Wednesday, September 15, 2004

Nightmare on Elm Streetsfield Road

Yes, the decorators came back today. It was like that moment in Fatal Attraction when Glenn Close rises again from the waters of the bath in which you were sure she was dead. Like countless other moments on screen and in real life, when, just as you think it's safe to pick up the threads of your life again, just when you think things are under control and you're coping, the horror returns in all its malign determination.

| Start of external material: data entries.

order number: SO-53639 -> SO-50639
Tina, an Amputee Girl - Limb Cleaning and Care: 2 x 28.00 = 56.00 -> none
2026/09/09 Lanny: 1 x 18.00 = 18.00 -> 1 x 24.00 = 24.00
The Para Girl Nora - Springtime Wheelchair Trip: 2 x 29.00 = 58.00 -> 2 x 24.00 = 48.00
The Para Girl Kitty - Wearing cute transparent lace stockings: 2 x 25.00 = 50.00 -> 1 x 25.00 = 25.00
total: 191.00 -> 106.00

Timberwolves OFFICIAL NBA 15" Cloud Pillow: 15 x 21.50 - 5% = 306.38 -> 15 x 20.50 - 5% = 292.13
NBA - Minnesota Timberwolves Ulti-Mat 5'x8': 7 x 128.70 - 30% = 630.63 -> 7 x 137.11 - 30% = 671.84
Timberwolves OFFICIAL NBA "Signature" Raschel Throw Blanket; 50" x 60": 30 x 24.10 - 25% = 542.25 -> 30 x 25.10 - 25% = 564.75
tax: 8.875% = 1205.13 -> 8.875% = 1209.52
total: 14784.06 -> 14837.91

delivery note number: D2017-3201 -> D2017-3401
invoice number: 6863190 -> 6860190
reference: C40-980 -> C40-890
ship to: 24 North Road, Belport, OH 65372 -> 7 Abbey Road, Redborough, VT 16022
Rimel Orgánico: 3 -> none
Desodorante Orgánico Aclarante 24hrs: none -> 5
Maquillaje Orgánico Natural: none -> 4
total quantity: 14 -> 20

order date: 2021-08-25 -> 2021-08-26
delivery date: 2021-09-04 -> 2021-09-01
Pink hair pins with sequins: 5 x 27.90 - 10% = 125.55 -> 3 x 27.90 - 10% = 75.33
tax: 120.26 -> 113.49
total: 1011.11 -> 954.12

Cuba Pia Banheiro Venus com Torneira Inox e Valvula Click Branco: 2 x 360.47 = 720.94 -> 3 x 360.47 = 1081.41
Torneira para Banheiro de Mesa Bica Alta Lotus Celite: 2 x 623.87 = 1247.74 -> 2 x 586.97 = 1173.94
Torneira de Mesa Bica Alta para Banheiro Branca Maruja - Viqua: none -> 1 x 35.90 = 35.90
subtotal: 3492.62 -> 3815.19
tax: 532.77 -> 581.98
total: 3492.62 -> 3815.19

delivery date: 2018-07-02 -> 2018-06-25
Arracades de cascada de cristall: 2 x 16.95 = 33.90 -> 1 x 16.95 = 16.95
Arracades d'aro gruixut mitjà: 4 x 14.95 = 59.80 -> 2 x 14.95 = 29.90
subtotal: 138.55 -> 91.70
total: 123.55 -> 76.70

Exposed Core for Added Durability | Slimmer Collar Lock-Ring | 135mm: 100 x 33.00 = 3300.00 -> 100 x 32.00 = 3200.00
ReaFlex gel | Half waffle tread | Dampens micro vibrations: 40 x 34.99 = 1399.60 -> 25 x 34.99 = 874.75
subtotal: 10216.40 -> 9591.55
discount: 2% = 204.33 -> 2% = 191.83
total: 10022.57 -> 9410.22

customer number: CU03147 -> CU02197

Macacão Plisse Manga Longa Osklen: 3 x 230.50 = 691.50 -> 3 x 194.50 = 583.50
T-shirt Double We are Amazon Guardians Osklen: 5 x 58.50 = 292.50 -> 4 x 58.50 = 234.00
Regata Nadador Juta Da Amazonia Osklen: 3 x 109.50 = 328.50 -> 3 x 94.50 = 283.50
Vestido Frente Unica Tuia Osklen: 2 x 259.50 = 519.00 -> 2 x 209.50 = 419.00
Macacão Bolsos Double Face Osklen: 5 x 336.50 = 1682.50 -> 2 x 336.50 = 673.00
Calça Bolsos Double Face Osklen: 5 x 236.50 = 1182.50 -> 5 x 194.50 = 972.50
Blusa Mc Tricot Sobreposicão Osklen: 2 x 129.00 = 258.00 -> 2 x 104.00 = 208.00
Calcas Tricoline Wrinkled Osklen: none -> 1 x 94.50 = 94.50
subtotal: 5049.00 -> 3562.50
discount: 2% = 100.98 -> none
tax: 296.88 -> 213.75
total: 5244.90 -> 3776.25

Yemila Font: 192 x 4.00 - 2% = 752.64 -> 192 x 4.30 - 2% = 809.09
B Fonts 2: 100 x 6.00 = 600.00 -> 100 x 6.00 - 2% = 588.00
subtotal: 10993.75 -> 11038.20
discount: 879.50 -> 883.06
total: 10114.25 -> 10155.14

We'd happily moved out of our bedroom into the 'spare' or 'guest' room. This is a kind of virtual space, because it never was spare until the children started to leave home, and it still isn't really, because when they started moving out, most of their stuff stayed behind - as it does - and it also acquired the new status of general junk and box room for the offspring that remain. Just occasionally a genuine guest finds where the bed is in there, and succeeds in staying the night. But it's like all those folk tales: we, the hosts, bid them Goodnight with anxious expressions. Will they survive? Will we find them dead in the morning, strangled by something evil that lurks among all the piles of stuff? I have read about 5 bed-roomed vicarages, but I don't really believe they exist, except in some fabled travellers' tales of Somewhere Else. Maybe only Important Clergy, or incumbents of Important Benefices, are fortunate enough to live in such exotic palaces ...

So we moved into the spare room and slept there last night, and all seemed wonderfully comfortable and serene. Before 8 this morning the decorators came. And all the Other Stuff had to be moved in about 5 minutes, and naturally turns out to be much more than we had already moved and that took all day at the weekend. I don't know how these anomalies in the space-time continuum creep into my life: they should stay in Star Trek where they belong.

Not that the painters themselves are evil; in fact, they're lovely. One of them, Billy, an Irish Catholic, actually asked to come back and work here again. He was asking me if I had Mass in the morning. Only on Wednesdays, I said; the other days it's just Morning Prayer. I'm touched by the good will of ordinary people who want to do a good job to benefit someone working for a Church that isn't even their own. There is a true ecumenism. It just doesn't have much to do with the church structures and institutions.